Pressure control modes have the advantage of allowing us manipulate the mean airway pressure by prolonging inspiration, and this may improve oxygenation without increasing peak or plateau pressures . In addition, pressure control may improve gas distribution at the end of inspiration, particularly where different lung units have different resistance patterns (ALI is, after all, a heterogeneous process).

The drawback of prolonging inspiration, and, in effect, inverting the I:E ratio (2:3), is that the patient may experience a lot of discomfort, and requires deep sedation.

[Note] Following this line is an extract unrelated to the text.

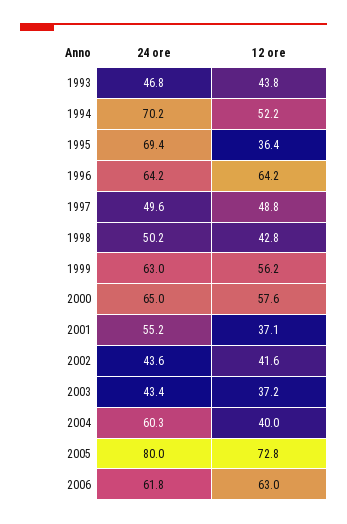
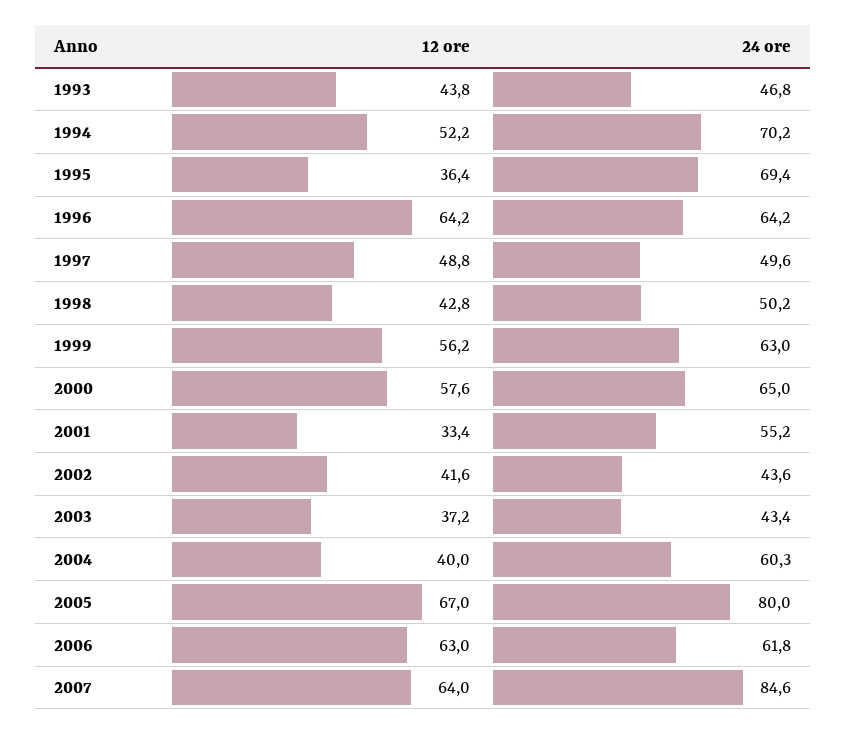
12 ore, 2001: 37.1 -> 33.4
12 ore, 2005: 72.8 -> 67
12 ore, 2007: none -> 64
24 ore, 2007: none -> 84.6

Further, incomplete expiration tends to reduce CO₂ elimination, and the patient will develop “permissive hypercapnia” and respiratory acidosis. As we now know that ventilator induced lung injury causes much more trouble than respiratory acidosis, we do not consider the latter to be a major problem (4). Newer pressure control modes such as BiLevel / Airway Pressure Release ventilation have been developed to address the problem of patient discomfort in inverse ratio ventilation; with some success.